• _Data shown_
BEGIN
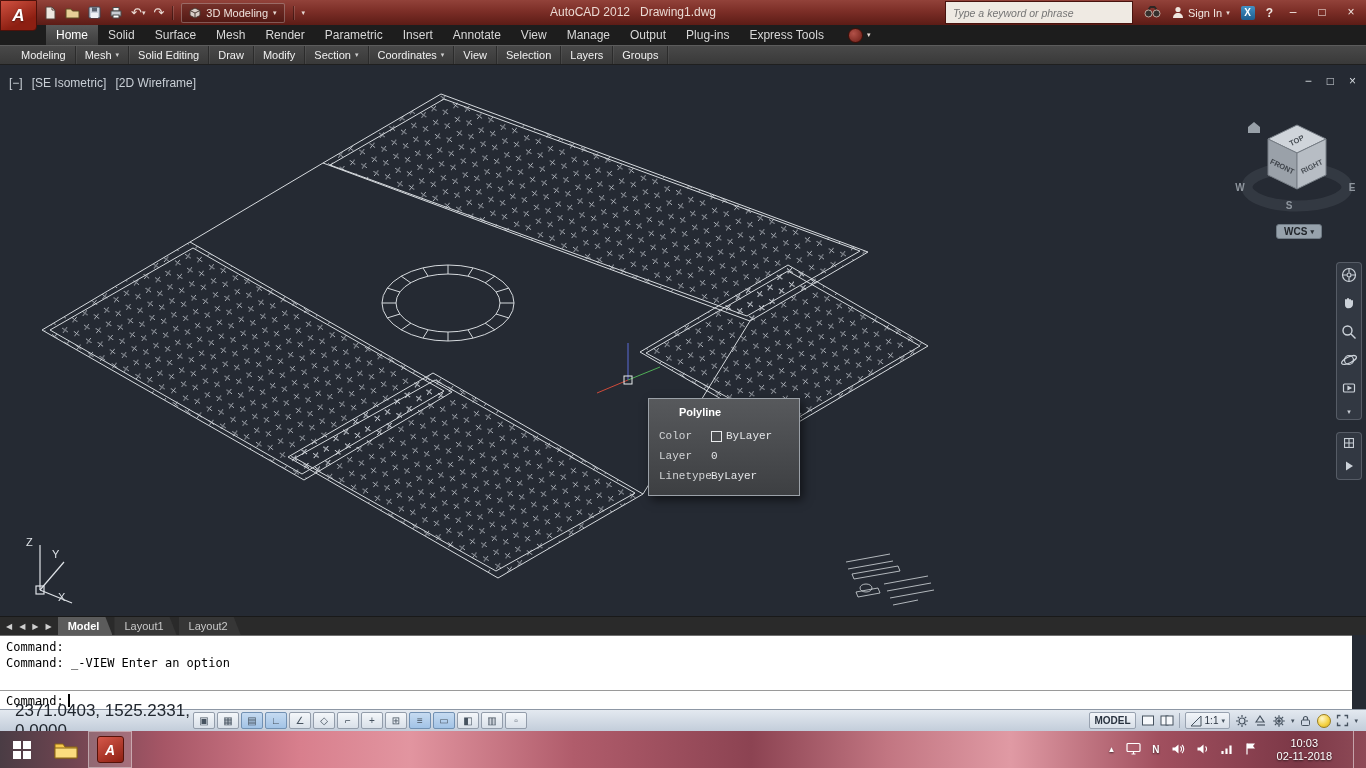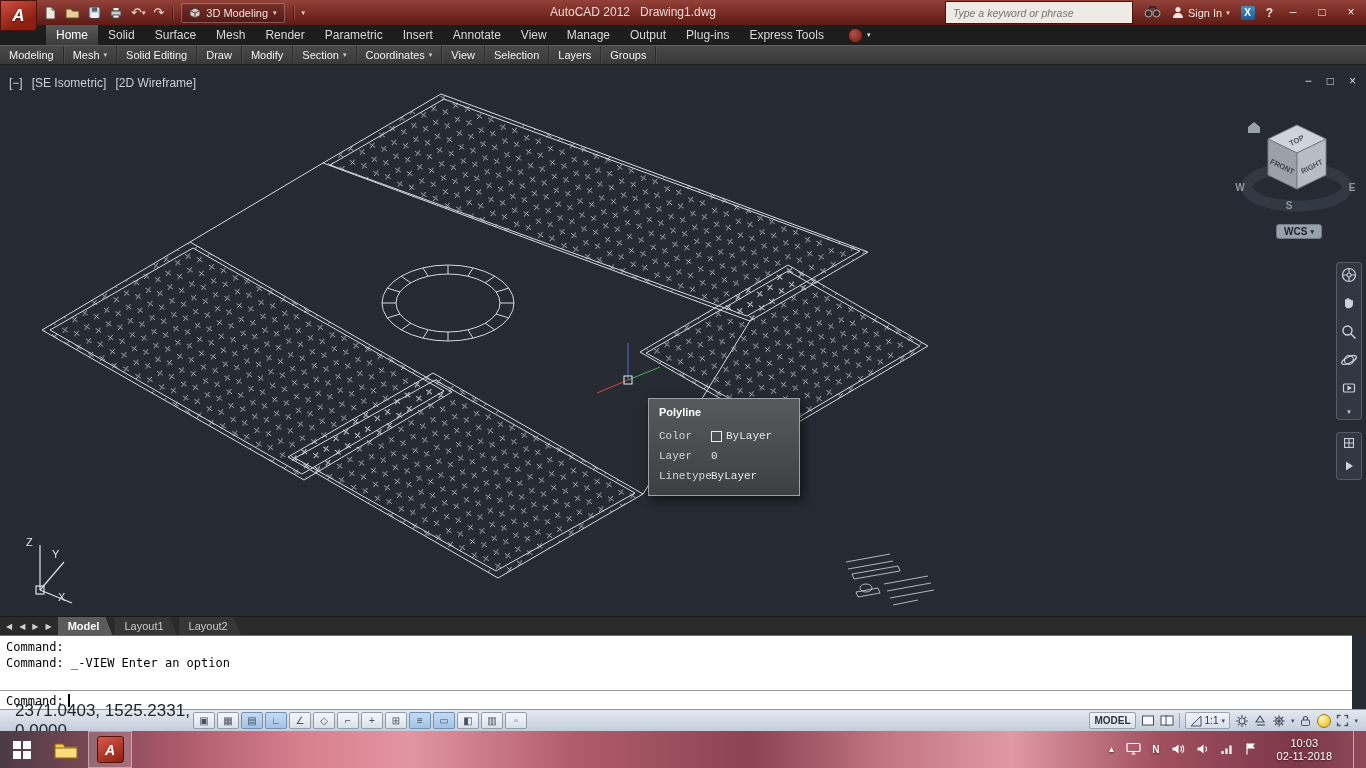--- a/index.html
+++ b/index.html
@@ -46,7 +46,7 @@
   
   .panelrow{position:absolute;top:45px;left:0;right:0;height:20px;
     background:linear-gradient(#494949,#393939);border-top:1px solid #5c5c5c;border-bottom:1px solid #1f1f1f;
-    display:flex;box-sizing:border-box;}
+    display:flex;box-sizing:border-box;padding-left:12px;}
   .pitem{display:flex;align-items:center;gap:4px;padding:0 9px;font-size:11px;color:#f0f0f0;
     border-right:1px solid #2b2b2b;box-shadow:1px 0 0 rgba(255,255,255,.06);}
   .caret2{font-size:7px;color:#cfcfcf;}

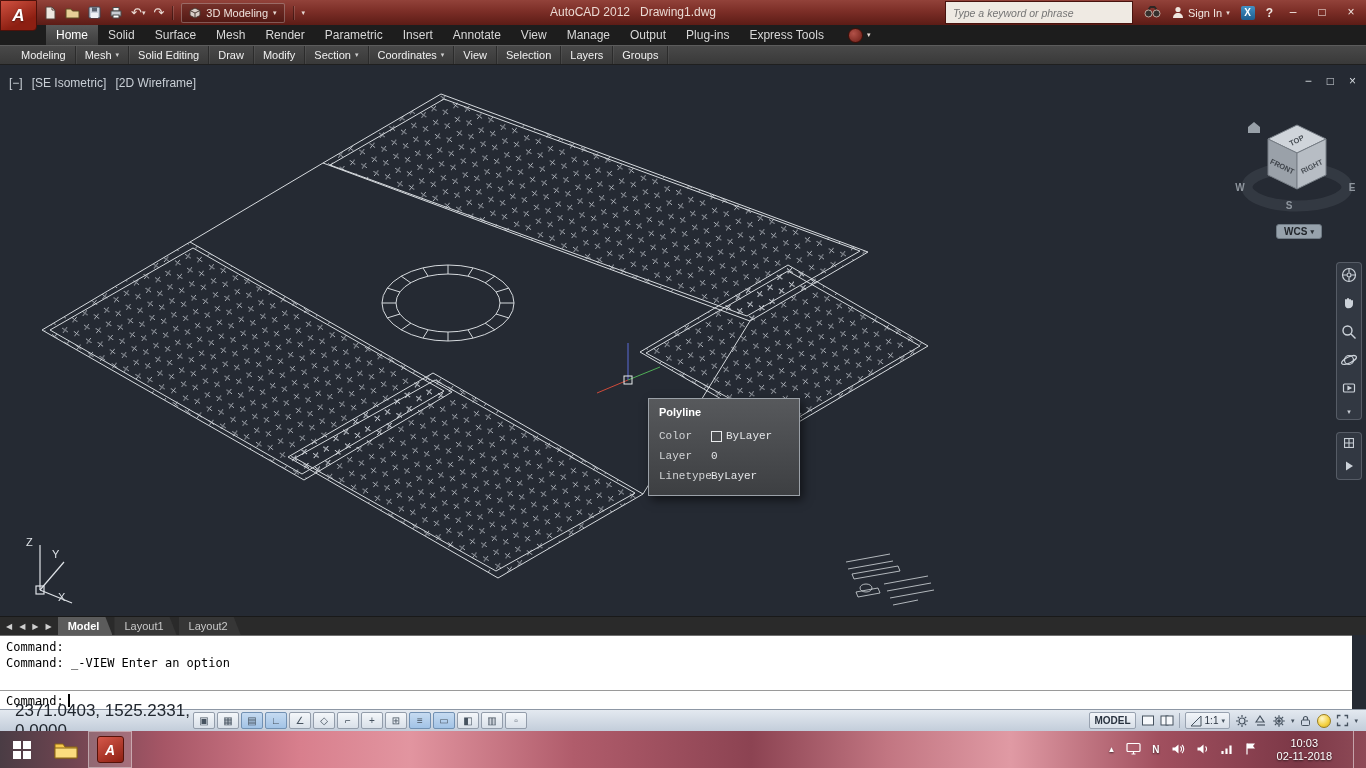--- a/index.html
+++ b/index.html
@@ -70,7 +70,7 @@
   .tooltip{position:absolute;left:648px;top:333px;width:130px;z-index:10;
     background:linear-gradient(#57595c,#3d3f42);border:1px solid #9ba1a8;
     box-shadow:3px 4px 9px rgba(0,0,0,.55);padding:7px 10px 9px;color:#e4e6e8;font-size:11px;}
-  .tt-title{font-weight:bold;color:#fff;margin-bottom:8px;}
+  .tt-title{font-weight:bold;color:#fff;margin-bottom:8px;margin-left:20px;}
   .tt-row{display:flex;align-items:center;height:20px;font-family:Liberation Mono, monospace;}
   .tt-label{width:52px;color:#d2d4d6;}
   .tt-swatch{width:9px;height:9px;border:1px solid #e9ebed;margin-right:4px;display:inline-block;}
END
• _Work item_
What lines in the material above hold the string "title"? List them.

• _Output for this exercise_
-  .tt-title{font-weight:bold;color:#fff;margin-bottom:8px;}
+  .tt-title{font-weight:bold;color:#fff;margin-bottom:8px;margin-left:20px;}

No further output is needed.